*** Exercise data Section Begins ***

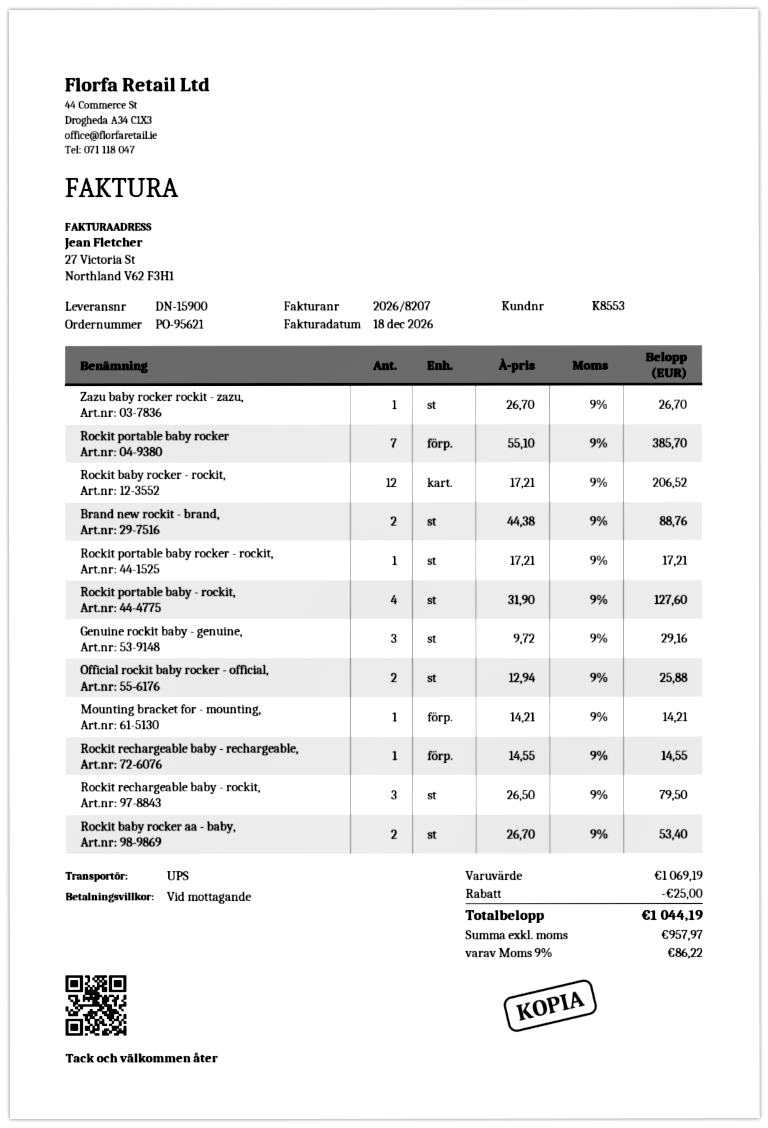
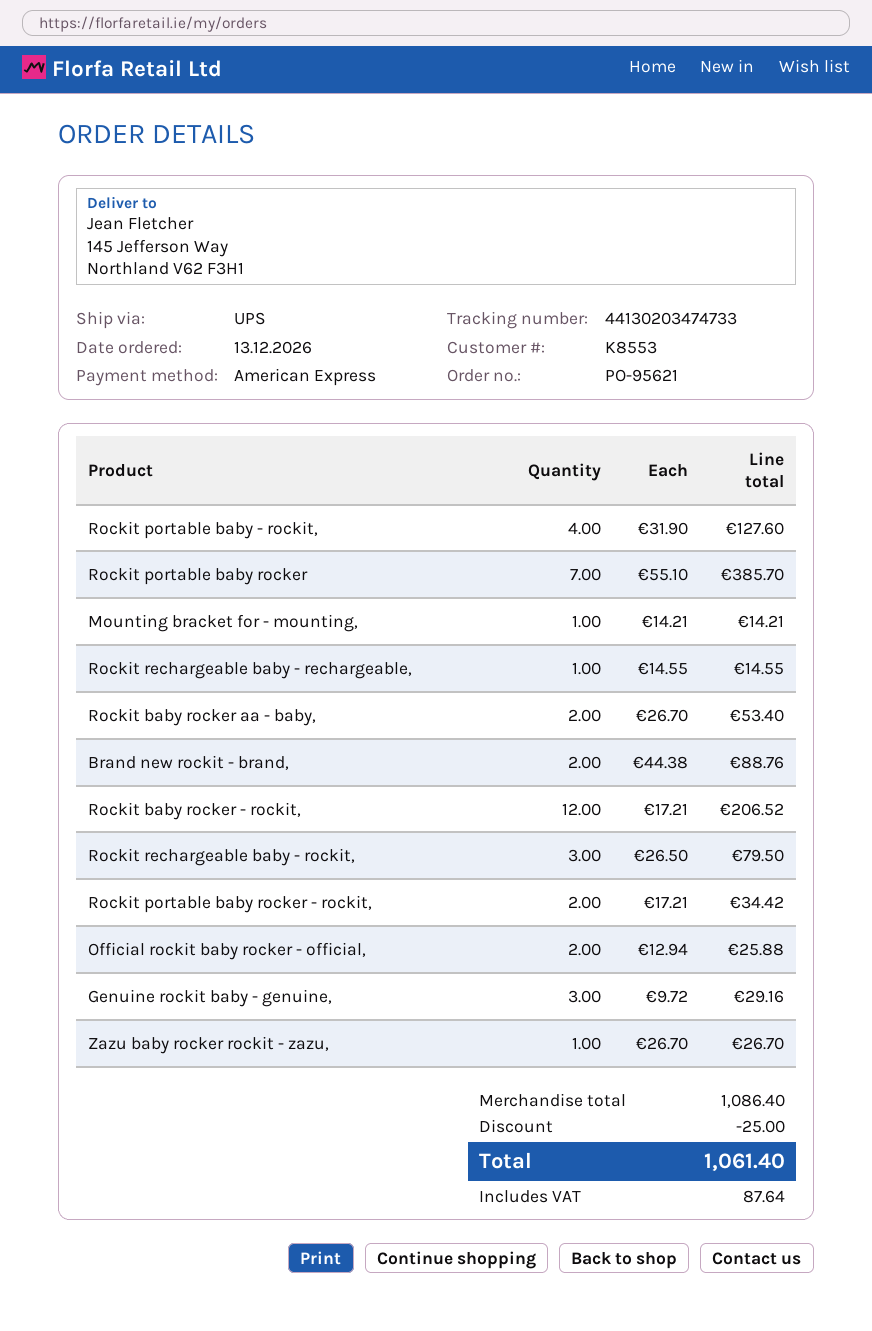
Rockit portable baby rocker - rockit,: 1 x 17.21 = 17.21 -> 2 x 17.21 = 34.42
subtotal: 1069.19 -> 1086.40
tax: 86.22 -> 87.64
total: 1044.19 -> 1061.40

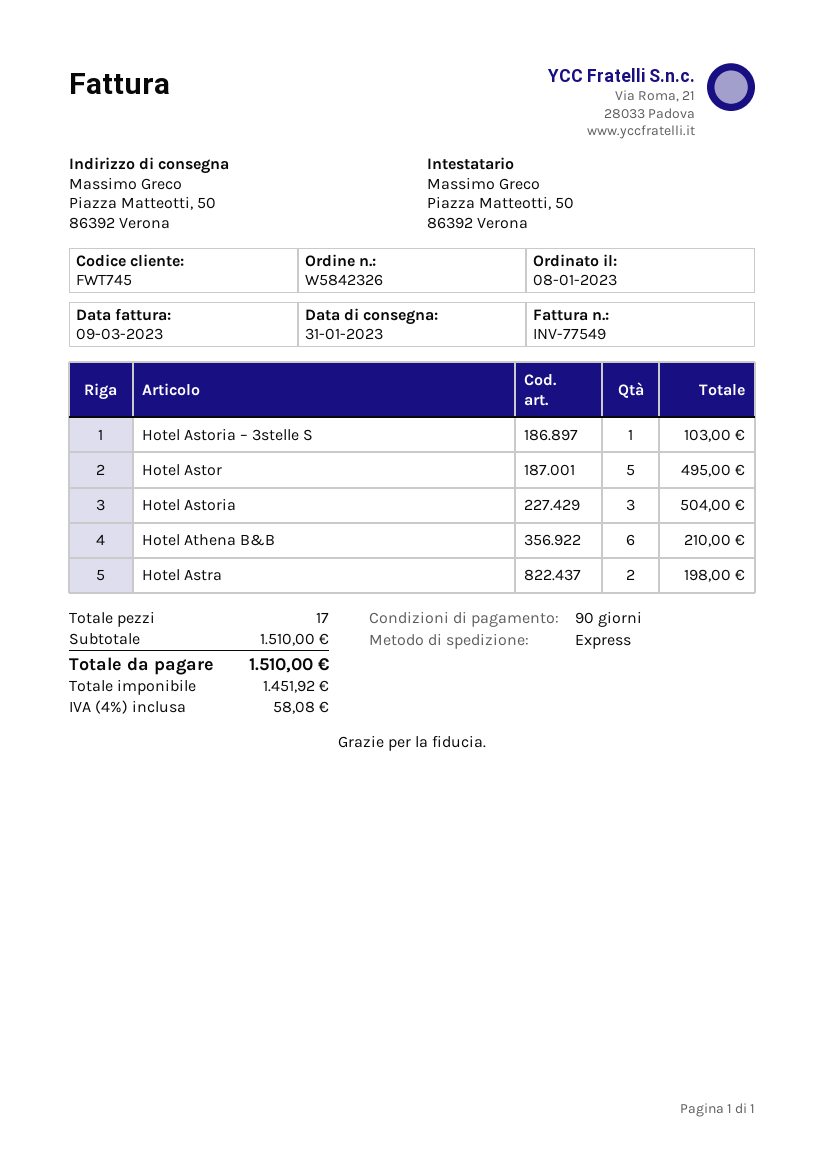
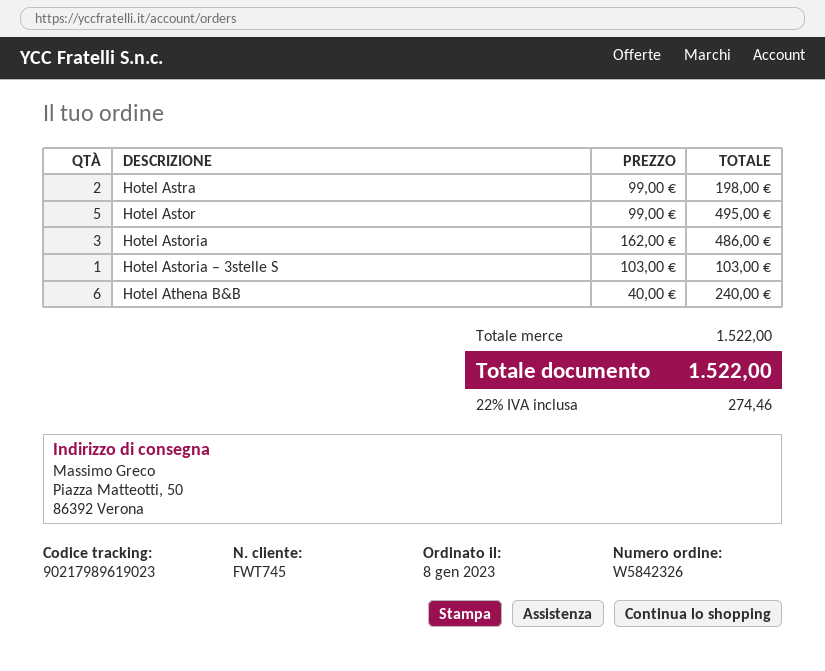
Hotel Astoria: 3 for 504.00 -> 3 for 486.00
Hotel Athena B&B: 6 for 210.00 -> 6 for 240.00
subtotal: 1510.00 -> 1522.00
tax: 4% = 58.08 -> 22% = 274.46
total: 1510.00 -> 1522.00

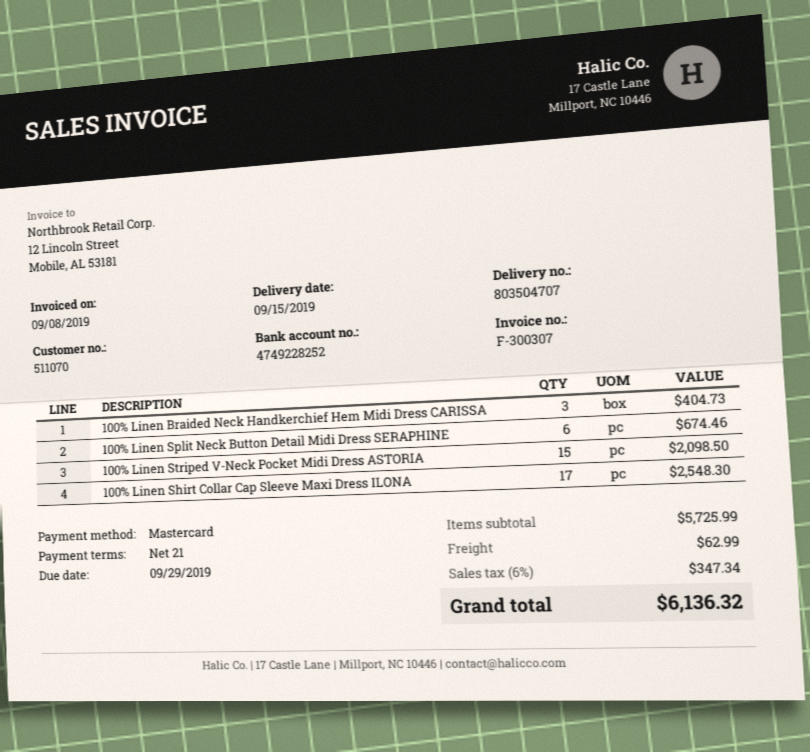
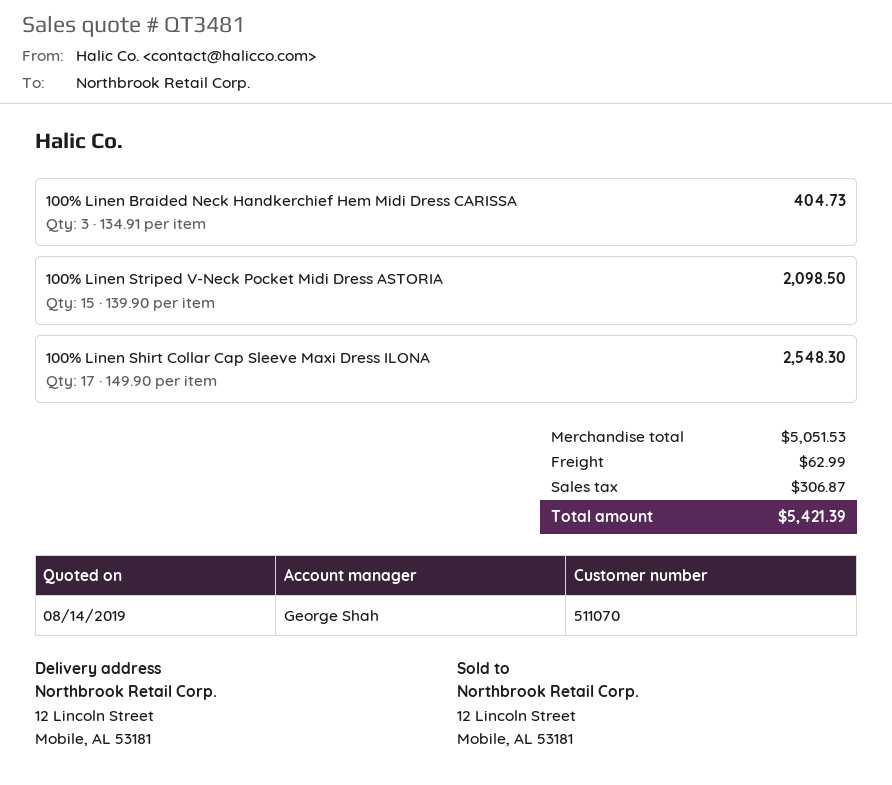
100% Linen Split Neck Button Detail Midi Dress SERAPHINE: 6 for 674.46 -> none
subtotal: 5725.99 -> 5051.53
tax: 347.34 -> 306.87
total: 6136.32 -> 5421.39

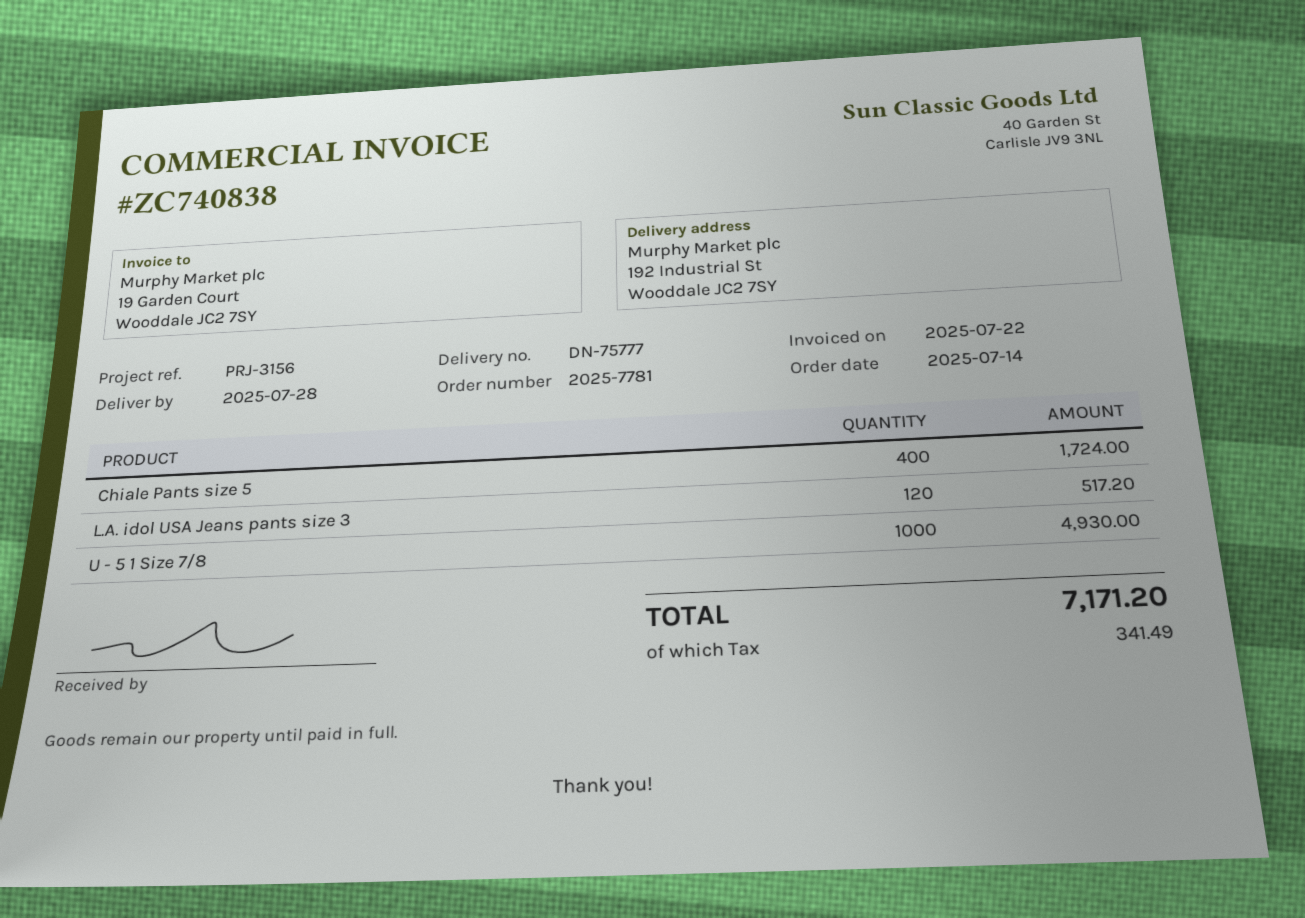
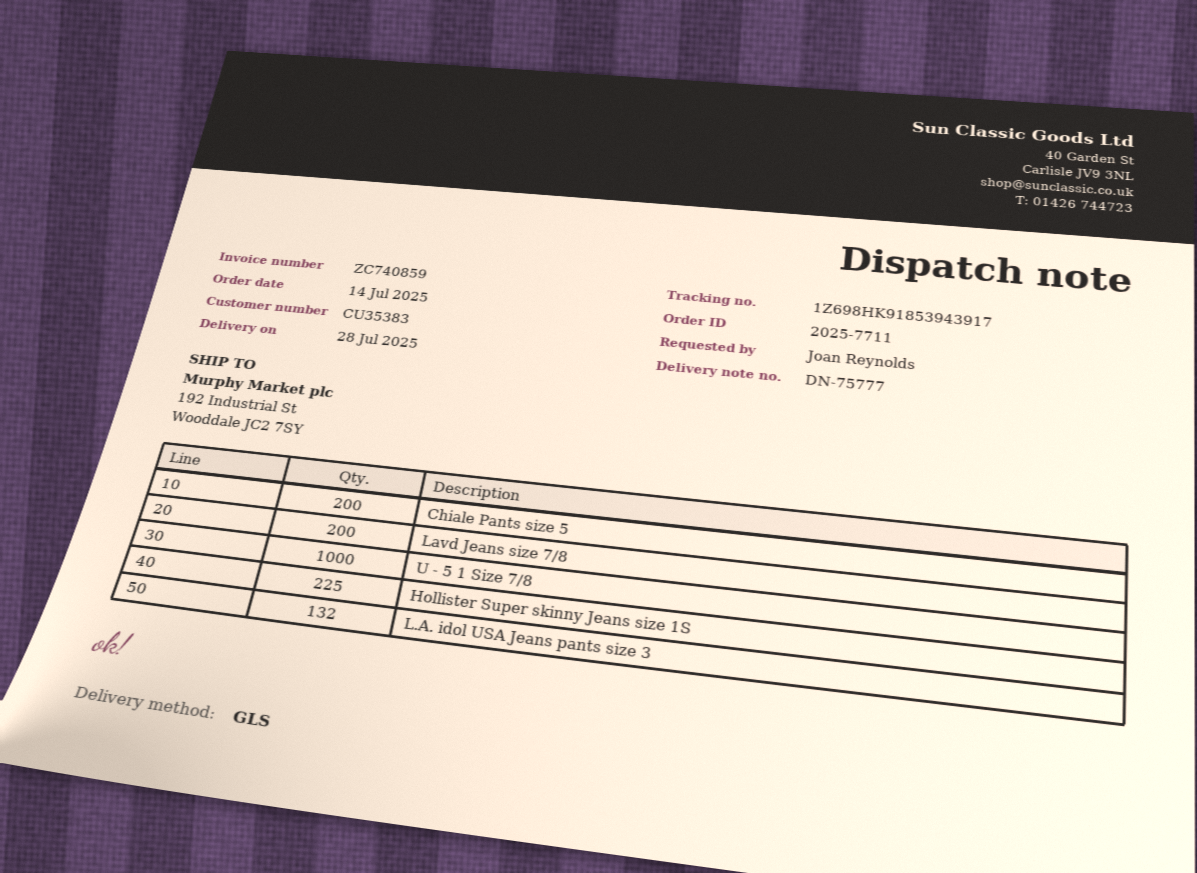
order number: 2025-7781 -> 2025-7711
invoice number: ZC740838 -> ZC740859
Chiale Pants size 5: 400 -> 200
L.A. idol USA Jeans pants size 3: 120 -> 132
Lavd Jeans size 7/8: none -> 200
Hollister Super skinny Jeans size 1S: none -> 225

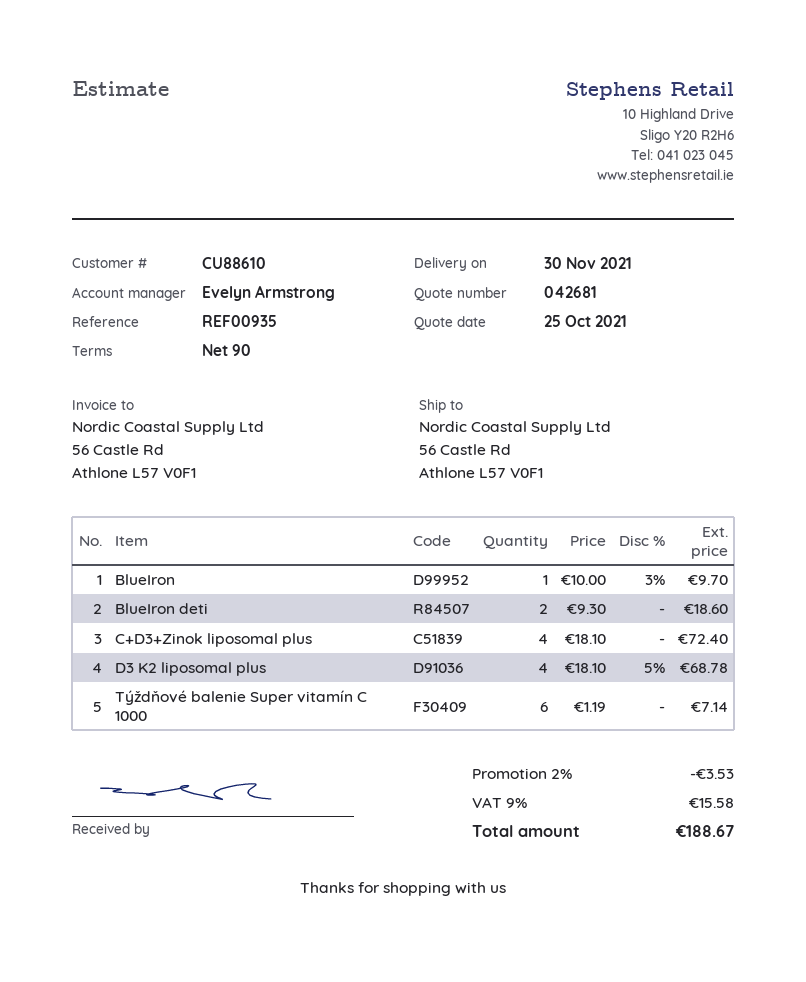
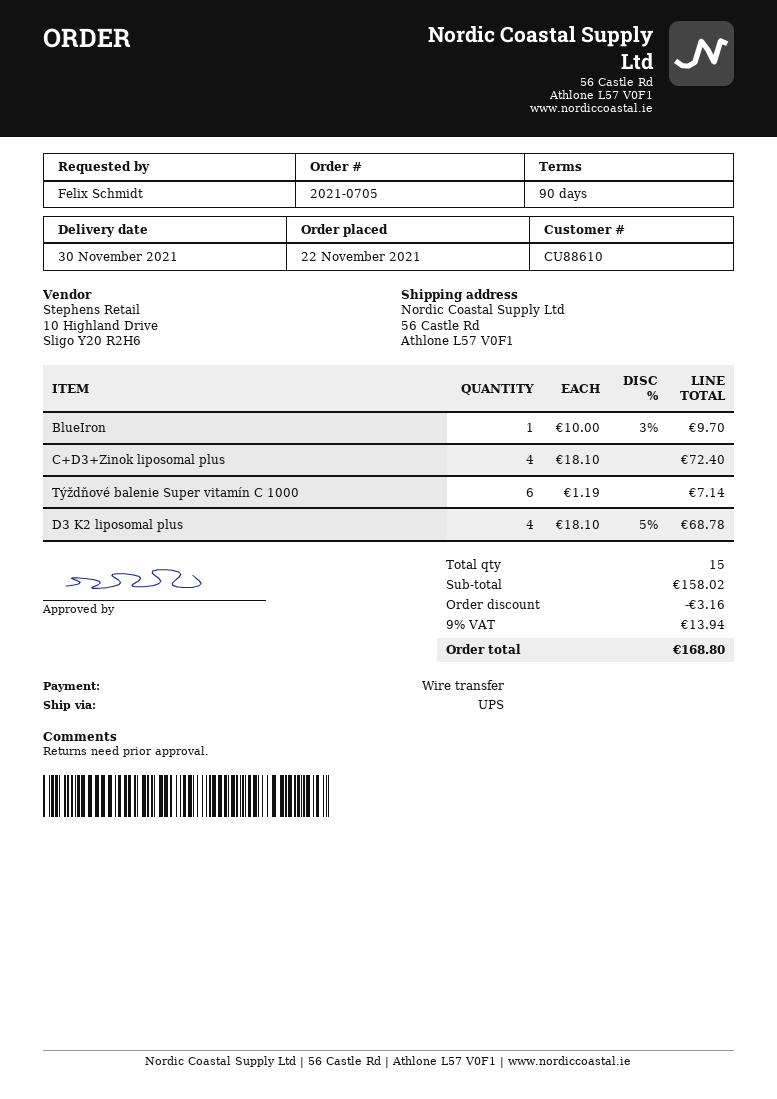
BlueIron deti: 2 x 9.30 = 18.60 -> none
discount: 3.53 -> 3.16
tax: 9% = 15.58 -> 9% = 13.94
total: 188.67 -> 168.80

*** Exercise data Section Ends ***

Filter the data, keeping only the lines that contain "Hotel".

→ **Response area**
Hotel Astoria: 3 for 504.00 -> 3 for 486.00
Hotel Athena B&B: 6 for 210.00 -> 6 for 240.00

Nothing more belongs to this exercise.